This spring, historic flooding across the Great Plains and Upper Midwest engulfed millions of acres of cropland. The fields were so inundated, many farmers couldn’t farm; the pace of corn planting was the slowest in 40 years. With one eye on the sodden ground and the other on the calendar, farmers were faced with a terrible choice: risk planting late in the season, a move that could cost them a yield and income in the fall, or rely on crop insurance, which provides some coverage when extreme weather prevents planting.
The United States crop insurance program was created for years just like this one. As with other types of insurance, farmers pay a premium for coverage on their eligible crops, and put in a claim when they suffer a loss due to unforeseeable circumstances like flooding, hail, or drought.
The trouble is, we now live in a time when unforeseeable circumstances are becoming increasingly foreseeable. Last fall, the National Oceanic and Atmospheric Administration (NOAA) redefined the amount of precipitation that qualifies as a “100- or 1000-year weather event” in parts of the country. And as 100-year weather events become 25-year events, farmers will be more likely to suffer losses from natural disasters, and more reliant on crop insurance payouts to get by.
Think of it this way: It’s as though 10-car pile-ups were suddenly the new normal for the car insurance industry. Only in this case, it isn’t the industry shouldering that burden. It’s the United States government. This July, the United States Department of Agriculture (USDA) published a study that found that crop insurance payouts are likely to increase because of increasing climate volatility.
The fact is, there are simple, affordable practices farmers can adopt to make their land more resilient to drought and floods, like planting cover crops and not tilling their fields. Unfortunately, the farmers who are taking steps to mitigate the impacts of climate change are treated the same as any other farmer by the crop insurance program, which rewards some of the riskiest farming practices, including cultivating marginal land especially prone to drought or flooding.

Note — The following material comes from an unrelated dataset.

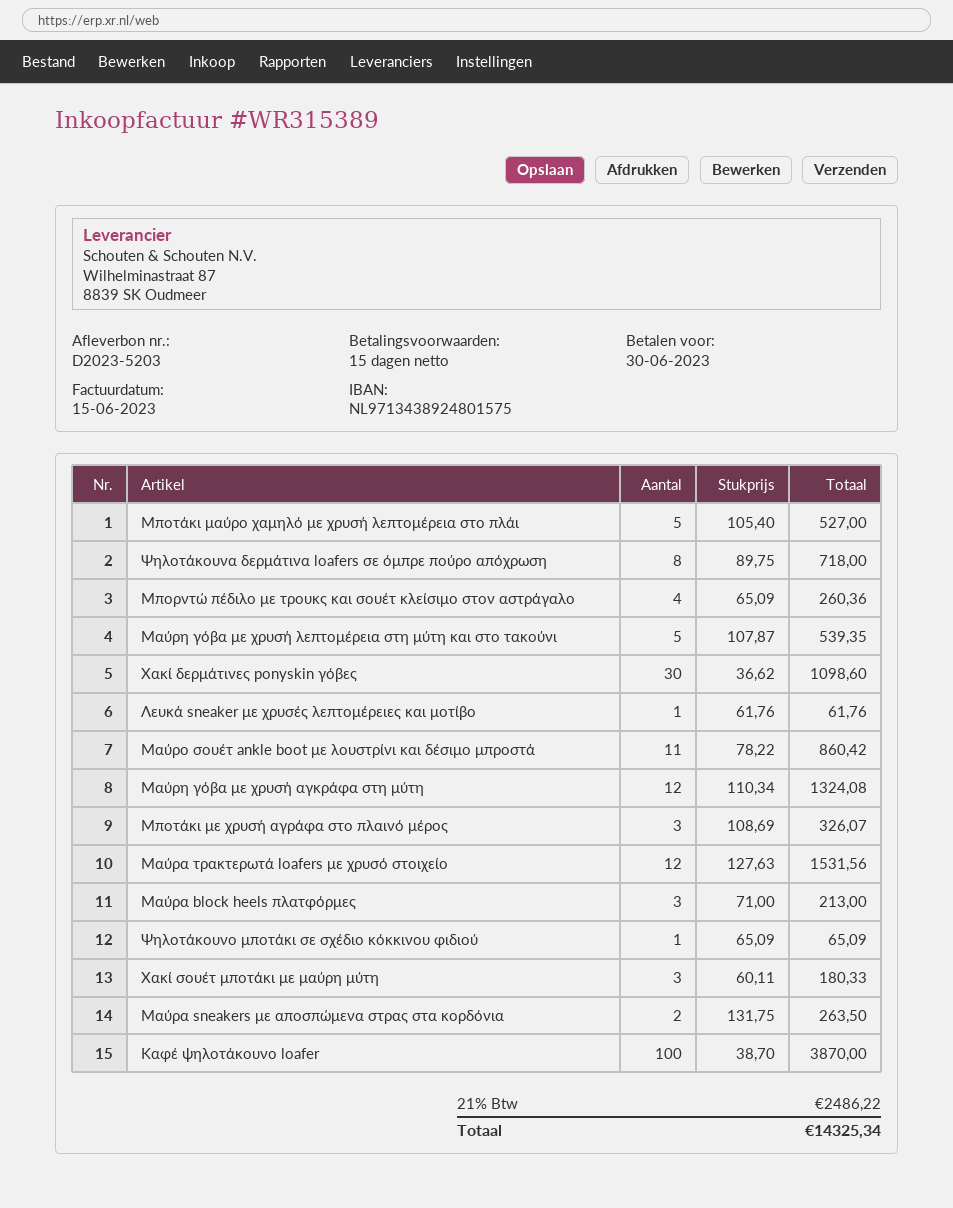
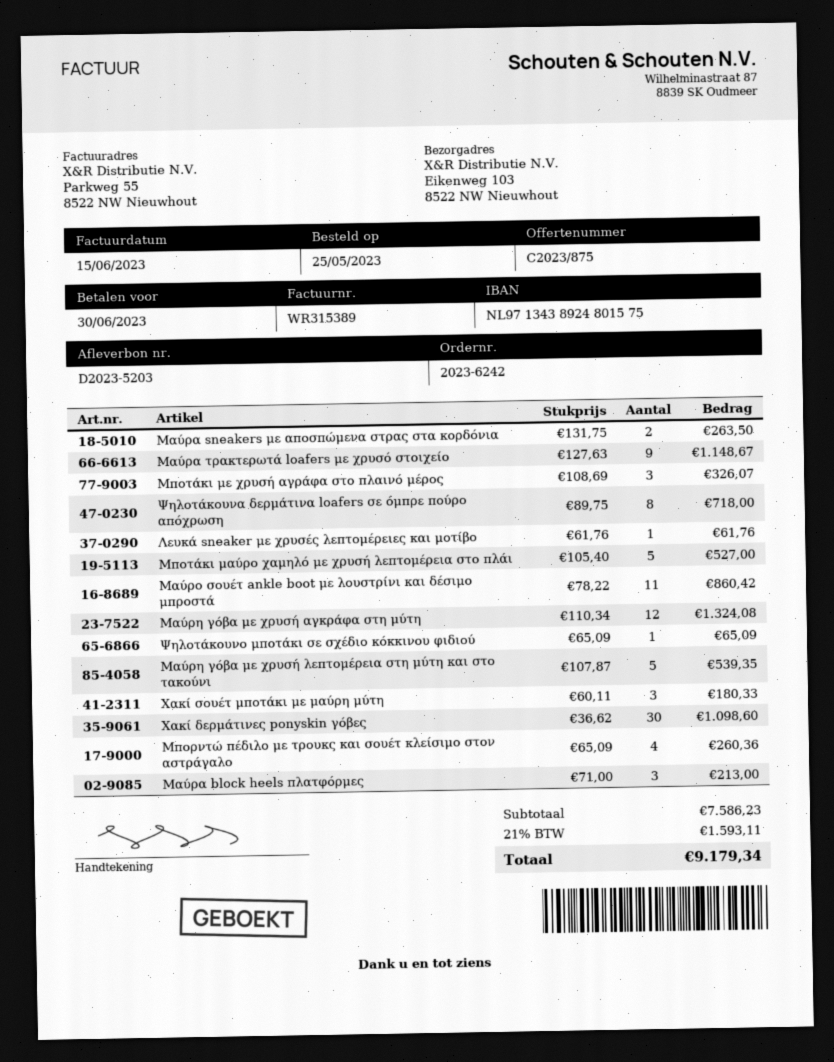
Μαύρα τρακτερωτά loafers με χρυσό στοιχείο: 12 x 127.63 = 1531.56 -> 9 x 127.63 = 1148.67
Καφέ ψηλοτάκουνο loafer: 100 x 38.70 = 3870.00 -> none
tax: 21% = 2486.22 -> 21% = 1593.11
total: 14325.34 -> 9179.34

The current system gives farmers few real reasons to invest in conservation or regenerative agricultural practices that could help stabilize yields from year to year. But worse, it encourages them to continue practicing intensive farming that may yield bumper crops in good years but degrades the soil over time—an unfortunate result in any event, but particularly bad in this climate crisis.
After the wettest 12-month period since 1895, some farmers are reportedly incorporating cover crops into their flood-mitigation efforts. But it needn’t take a catastrophic natural disaster to get farmers thinking about conservation practices. The fact is, the U.S. government could be doing more to incentivize the adoption of these practices in both good and bad years.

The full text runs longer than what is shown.